The fund manager said: “We consider our Vanbrugh fund to be cautiously managed. At some points in the cycle, when equities are cheap and the margin of safety wide, it makes sense to be able to hold lots of them.

“Correspondingly as they get more expensive, you should have room to lower the weighting substantially.

“The point is the IA classifications are merely a gentle guide for the investor, no more. Moreover, if 20-60% or 40-85% is too wide, where do you draw the line?

“At some point you have to put the onus on fund buyers to conduct proper due diligence and appreciate what each fund is actually mandated to do.”

However, he said that his main concern would be to reclassify the way the IA treat convertible bonds, which currently count towards a fund’s equity position.

“They are not equities. Convertible bonds are a unique asset class – they display convexity that no other asset in the capital structure of a company displays.

“Ideally, we’d like them to be treated as bonds (as they display bond-like characteristics as the underlying equity price falls – they only act like equities when prices rise a lot) – and thus could use some of the 30 per cent fixed and interest and cash budget (especially since most fixed interest assets are so expensive).

“This is a clear example of the IA’s classifications actually hindering, albeit in a relatively minor way, efficient portfolio construction.”


Not everyone agrees that the sectors should change, however.

Ben Yearsley, director at Shore Financial Planning director, said: “Mixed investment is ok, I think it works well with the different equity weightings across the different sectors. At least the parameters are clearly defined.”

He said that while the mixed investment sectors were fine, the IA Specialist sector “is a mess” and some new sectors could be created.

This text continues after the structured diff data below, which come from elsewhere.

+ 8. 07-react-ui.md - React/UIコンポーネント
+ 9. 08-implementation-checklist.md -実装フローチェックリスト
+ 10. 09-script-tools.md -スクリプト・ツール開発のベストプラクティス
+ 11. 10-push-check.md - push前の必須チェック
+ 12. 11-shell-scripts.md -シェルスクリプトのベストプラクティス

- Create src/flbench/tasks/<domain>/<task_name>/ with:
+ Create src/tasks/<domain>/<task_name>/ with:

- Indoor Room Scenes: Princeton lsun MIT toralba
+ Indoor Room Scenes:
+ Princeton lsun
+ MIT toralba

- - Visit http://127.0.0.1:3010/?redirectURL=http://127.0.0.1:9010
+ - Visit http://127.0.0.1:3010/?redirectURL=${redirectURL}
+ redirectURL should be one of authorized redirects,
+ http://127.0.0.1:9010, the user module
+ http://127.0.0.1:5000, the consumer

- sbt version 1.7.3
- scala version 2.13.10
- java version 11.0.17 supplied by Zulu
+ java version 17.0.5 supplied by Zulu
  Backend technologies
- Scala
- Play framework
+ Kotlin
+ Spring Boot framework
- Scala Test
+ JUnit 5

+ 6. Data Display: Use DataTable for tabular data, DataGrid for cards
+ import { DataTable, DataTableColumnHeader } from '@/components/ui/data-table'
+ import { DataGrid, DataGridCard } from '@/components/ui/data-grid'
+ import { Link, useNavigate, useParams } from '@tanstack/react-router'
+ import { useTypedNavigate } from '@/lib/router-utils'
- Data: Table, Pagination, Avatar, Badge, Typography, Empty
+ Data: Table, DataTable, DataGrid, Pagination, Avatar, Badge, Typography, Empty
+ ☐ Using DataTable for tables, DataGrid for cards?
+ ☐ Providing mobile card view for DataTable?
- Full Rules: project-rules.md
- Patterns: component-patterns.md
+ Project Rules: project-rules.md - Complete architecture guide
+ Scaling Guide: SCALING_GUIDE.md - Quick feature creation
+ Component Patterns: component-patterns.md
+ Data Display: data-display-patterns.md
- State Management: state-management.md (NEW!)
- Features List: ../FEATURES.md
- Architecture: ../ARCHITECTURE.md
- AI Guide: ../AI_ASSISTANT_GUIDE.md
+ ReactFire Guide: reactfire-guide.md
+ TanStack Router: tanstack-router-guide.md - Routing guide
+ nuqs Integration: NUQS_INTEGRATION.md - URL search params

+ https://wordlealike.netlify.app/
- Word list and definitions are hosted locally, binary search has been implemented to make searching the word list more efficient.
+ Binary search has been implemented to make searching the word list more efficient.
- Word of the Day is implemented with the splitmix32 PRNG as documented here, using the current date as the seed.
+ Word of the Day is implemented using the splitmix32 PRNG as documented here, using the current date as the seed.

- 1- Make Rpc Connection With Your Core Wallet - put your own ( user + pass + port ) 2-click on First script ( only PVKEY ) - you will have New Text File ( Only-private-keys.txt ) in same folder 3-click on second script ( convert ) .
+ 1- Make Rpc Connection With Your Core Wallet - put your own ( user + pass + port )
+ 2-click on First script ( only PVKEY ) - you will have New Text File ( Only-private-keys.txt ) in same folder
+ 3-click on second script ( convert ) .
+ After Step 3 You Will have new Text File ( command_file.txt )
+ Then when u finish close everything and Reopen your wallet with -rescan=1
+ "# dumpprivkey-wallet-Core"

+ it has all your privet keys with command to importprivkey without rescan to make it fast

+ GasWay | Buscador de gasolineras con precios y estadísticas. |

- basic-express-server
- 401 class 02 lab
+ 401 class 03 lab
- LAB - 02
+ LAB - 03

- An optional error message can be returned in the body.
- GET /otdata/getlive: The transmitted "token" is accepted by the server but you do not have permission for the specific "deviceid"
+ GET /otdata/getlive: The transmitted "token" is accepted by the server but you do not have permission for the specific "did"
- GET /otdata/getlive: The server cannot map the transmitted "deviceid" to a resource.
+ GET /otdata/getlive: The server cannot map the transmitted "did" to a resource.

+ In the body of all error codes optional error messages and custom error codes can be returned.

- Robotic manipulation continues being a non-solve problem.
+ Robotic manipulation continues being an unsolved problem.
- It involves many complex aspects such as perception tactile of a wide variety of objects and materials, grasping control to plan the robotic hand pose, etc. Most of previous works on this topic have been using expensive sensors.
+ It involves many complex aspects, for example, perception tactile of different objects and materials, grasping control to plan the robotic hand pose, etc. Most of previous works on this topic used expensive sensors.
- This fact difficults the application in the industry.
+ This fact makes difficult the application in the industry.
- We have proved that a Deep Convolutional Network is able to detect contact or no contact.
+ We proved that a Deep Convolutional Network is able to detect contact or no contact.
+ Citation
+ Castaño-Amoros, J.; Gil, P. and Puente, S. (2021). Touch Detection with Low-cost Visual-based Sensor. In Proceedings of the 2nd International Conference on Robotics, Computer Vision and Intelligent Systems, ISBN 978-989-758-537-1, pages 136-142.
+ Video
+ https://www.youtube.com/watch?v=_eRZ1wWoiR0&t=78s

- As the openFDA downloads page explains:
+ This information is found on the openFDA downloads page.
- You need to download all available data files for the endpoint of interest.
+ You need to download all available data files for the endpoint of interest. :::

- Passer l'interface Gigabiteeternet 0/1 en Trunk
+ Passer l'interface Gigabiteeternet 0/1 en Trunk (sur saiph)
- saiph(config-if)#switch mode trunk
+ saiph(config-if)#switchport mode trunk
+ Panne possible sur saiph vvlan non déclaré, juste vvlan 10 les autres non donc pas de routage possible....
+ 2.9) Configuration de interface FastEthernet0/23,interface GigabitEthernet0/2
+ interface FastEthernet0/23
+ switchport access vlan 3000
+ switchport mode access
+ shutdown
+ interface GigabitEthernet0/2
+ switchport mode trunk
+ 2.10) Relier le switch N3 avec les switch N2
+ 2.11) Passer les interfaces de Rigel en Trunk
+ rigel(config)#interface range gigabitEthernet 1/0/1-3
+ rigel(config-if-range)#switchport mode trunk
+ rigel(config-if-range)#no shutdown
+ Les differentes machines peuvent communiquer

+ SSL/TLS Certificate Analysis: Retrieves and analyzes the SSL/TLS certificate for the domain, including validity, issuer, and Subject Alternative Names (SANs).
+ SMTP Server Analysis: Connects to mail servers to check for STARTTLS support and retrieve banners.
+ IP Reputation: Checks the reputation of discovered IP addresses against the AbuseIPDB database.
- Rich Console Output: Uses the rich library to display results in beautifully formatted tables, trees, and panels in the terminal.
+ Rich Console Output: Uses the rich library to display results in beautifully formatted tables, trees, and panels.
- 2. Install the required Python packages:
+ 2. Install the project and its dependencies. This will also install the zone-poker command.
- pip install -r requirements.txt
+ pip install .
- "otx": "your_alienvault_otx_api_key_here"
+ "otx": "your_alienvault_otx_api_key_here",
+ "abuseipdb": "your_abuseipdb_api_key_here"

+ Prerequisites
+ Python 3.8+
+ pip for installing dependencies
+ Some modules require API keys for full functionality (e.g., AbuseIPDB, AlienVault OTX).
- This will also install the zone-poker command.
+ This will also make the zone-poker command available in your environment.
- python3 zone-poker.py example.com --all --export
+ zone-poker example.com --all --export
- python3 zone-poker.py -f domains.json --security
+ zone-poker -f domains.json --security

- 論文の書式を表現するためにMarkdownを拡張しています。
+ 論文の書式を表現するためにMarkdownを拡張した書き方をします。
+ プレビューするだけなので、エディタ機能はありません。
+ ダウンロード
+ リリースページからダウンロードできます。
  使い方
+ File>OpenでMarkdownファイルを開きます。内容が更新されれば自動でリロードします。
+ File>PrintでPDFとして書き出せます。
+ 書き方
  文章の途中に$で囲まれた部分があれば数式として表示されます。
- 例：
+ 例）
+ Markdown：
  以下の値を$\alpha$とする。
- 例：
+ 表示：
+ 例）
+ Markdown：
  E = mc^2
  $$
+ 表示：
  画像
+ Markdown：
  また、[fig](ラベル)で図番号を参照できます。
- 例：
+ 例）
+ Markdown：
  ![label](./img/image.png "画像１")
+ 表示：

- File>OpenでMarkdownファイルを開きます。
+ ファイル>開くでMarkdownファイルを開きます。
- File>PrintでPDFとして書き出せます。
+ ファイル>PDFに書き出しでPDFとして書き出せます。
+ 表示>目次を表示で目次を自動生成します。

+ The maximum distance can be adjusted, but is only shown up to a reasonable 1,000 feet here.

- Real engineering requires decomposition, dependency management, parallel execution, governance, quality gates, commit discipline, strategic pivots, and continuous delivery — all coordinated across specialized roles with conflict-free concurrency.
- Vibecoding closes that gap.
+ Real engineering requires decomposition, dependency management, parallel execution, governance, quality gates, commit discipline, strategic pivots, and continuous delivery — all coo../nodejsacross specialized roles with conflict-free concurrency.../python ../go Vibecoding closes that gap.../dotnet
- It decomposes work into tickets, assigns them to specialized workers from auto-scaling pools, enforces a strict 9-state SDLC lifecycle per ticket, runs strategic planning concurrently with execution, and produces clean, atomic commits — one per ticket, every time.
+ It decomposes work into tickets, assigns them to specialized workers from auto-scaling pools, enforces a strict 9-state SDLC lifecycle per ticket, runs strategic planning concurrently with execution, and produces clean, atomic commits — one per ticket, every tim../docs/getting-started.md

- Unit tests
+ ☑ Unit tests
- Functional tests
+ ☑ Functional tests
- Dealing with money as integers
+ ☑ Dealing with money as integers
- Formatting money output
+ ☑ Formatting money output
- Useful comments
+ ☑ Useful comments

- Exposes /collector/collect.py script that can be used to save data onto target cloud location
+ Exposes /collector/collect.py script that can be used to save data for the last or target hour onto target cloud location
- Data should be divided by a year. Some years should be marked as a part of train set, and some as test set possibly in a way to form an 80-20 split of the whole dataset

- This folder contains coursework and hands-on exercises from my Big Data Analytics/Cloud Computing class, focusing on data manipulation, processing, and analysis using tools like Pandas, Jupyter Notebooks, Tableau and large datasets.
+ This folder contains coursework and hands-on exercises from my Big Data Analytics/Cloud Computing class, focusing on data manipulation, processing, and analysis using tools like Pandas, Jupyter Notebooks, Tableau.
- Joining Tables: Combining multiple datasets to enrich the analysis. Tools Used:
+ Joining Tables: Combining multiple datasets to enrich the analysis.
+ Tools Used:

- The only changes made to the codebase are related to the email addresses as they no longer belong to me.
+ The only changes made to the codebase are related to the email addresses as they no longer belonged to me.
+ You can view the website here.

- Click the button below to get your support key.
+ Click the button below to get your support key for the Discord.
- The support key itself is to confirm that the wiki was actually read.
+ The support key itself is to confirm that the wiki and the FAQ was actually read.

“In my view it's a catchall that when there are enough funds of the same type, like TMT [Technology/Media/Telecommunications], they get split out into their own sector,” he said.

He added that he would largely leave the sectors alone, though there may be potential to remove healthcare funds and let them have their own sector.

Performance of potential IA Healthcare sector over 5yrs

 

Source: FE Analytics

Including funds that focus on biotechnology and those in the global sector, a healthcare sector could include as many as 13 funds if they were to move out from their current sectors.

Yearsley also noted that the IA Flexible Investment sector is a “really odd sector” and “probably the worst of the lot”.

“It is a complete mish-mash of funds making comparisons largely pointless. It’s a bit of global, a bit of mixed and a bit of other. Honestly not sure if there is an answer to it,” he said.

However, he added that the problem is the more sectors you create the more complicated life becomes trying to analyse them and therefore said he is not sure it actually helps.